Dominique Cansell was a member of the program committees of ZB 2005 and AFADL 2006.
Dominique Méry was a member of the program committees of IFM 2005 and ICFEM 2005.
Stephan Merz served on the program committees of FASE 2005 and IFM 2005.
Stephan Merz and Leonor Prensa Nieto gave courses on TLA +and on theorem proving using Isabelle/HOL at a summer school in Rio Cuarto, Argentina, in February.
Stephan Merz was invited to participate in the Beyond-the-Horizon workshop on Software-Intensive Systems at the University of Koblenz in September.
Pascal Fontaine gave a talk at the Nancy-Saarbrücken workshop on Logics, Proofs, and Programs in October in Nancy.
Dominique Cansell is representing the B group of the GDR ALP at Nancy. He was responsible within MOSEL for the EQUAST project (see section ).
Dominique Cansell is a member of the hiring committee 27 at the University of Metz.
Dominique Cansell wrote a report on the Ph.D. thesis of J.-M. Mota (Université Évry Val d'Essonne).
Jacques Jaray is director of studies at the École des Mines of Nancy.
Dominique Méry wrote reports on the Docent thesis of Marina Walden at Abo Akademi, Turku, Finland, and on the Ph.D. thesis of Syrine Ayadi at Université de Tunis El-Manar.
Dominique Méry is a member of the scientific council of the University Henri Poincaré Nancy 1.
Dominique Méry is the director of the Master's program of computer science in Nancy.
Dominique Méry is a member of the scientific council of the LORIA laboratory.
Dominique Méry is a member of the IFIP Working Group 1.3 Foundations of System Specification.
Dominique Méry is an expert for the French Ministery of Education (DS9).
Dominique Méry is the scientific leader of the DIXIT' operation (see section ).
Stephan Merz wrote a report for the Ph.D. thesis of Júlia Zappe (Ludwig-Maximilians University, Munich).
Stephan Merz is the deputy director of the QSLresearch theme at LORIA.
Stephan Merz is the delegate for international relations at LORIA and INRIA Lorraine and a member of the directorate of LORIA.
Stephan Merz is a member of the sub-group on initiative actions of the Conseil d'orientation scientifique et technologique (COST) of INRIA.
Since the fall of 2005, Stephan Merz is an elected member of the evaluation council of INRIA.
Stephan Merz is a member of the IFIP Working Group 2.2 Formal Description of Programming Concepts.
Stephan Merz is an advisor for the European project Protocure.

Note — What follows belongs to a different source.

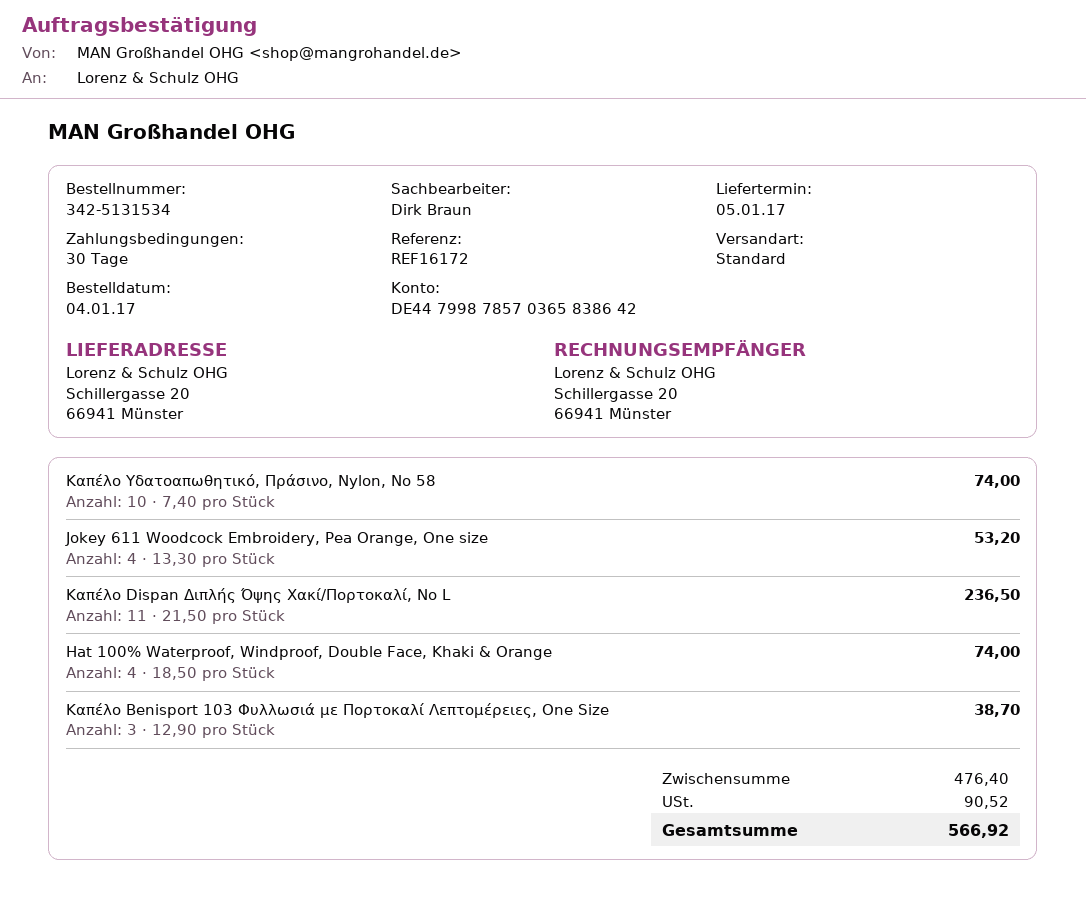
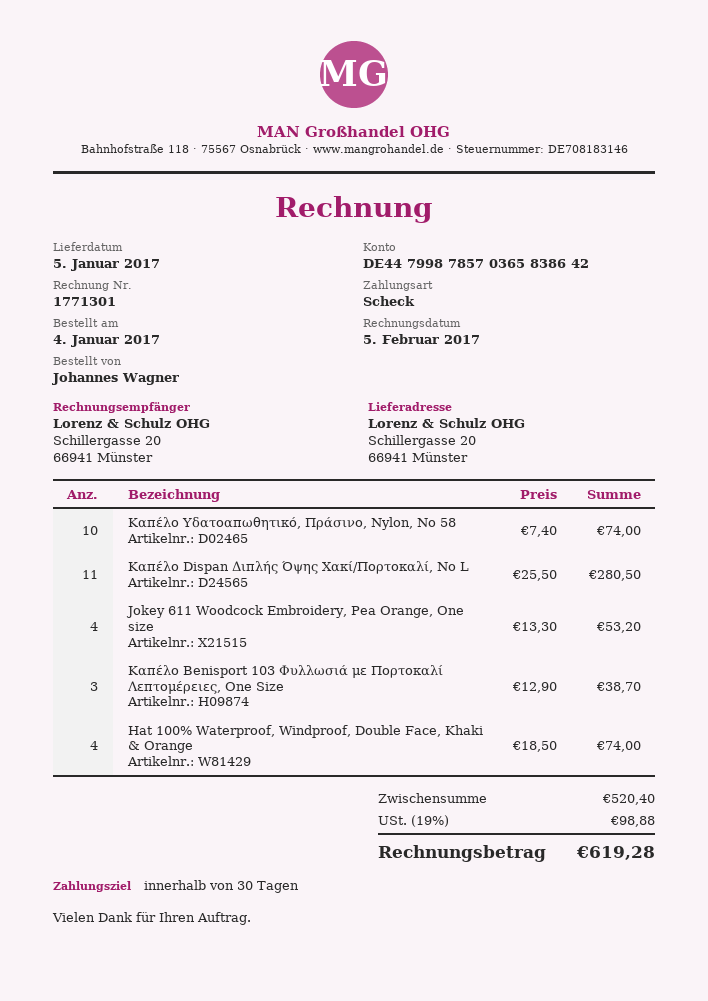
Καπέλο Dispan Διπλής Όψης Χακί/Πορτοκαλί, No L: 11 x 21.50 = 236.50 -> 11 x 25.50 = 280.50
subtotal: 476.40 -> 520.40
tax: 90.52 -> 98.88
total: 566.92 -> 619.28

The majority of the members of the MOSEL team are employed on university positions and have significant teaching obligations. We only indicate the graduate courses they have been teaching in 2005.
Dominique Cansell taught a course on the B method at the Master's program at the University of Poitiers.
Dominique Cansell and Dominique Méry gave a course in the Master's program at Nancy on the specification and modelling of computer-based systems.
Dominique Méry gives courses on the specification of computer-based systems at the Ecole Supérieure d'Electricité of Metz. He also teaches on the quality and safety of programs in DESS courses. With Edufrance, he has instituted the exchange of foreign students at various levels of university education. He is director of international relations at ESIAL Nancy.
Together with Olivier Bournez, Stephan Merz gave courses on algorithmic verification and on the semantics of parallel and distributed systems at the Master's program in Nancy.
Denis Roegel taught a graduate course on scientific typesetting for prospective PhD students from the Nancy 1 University.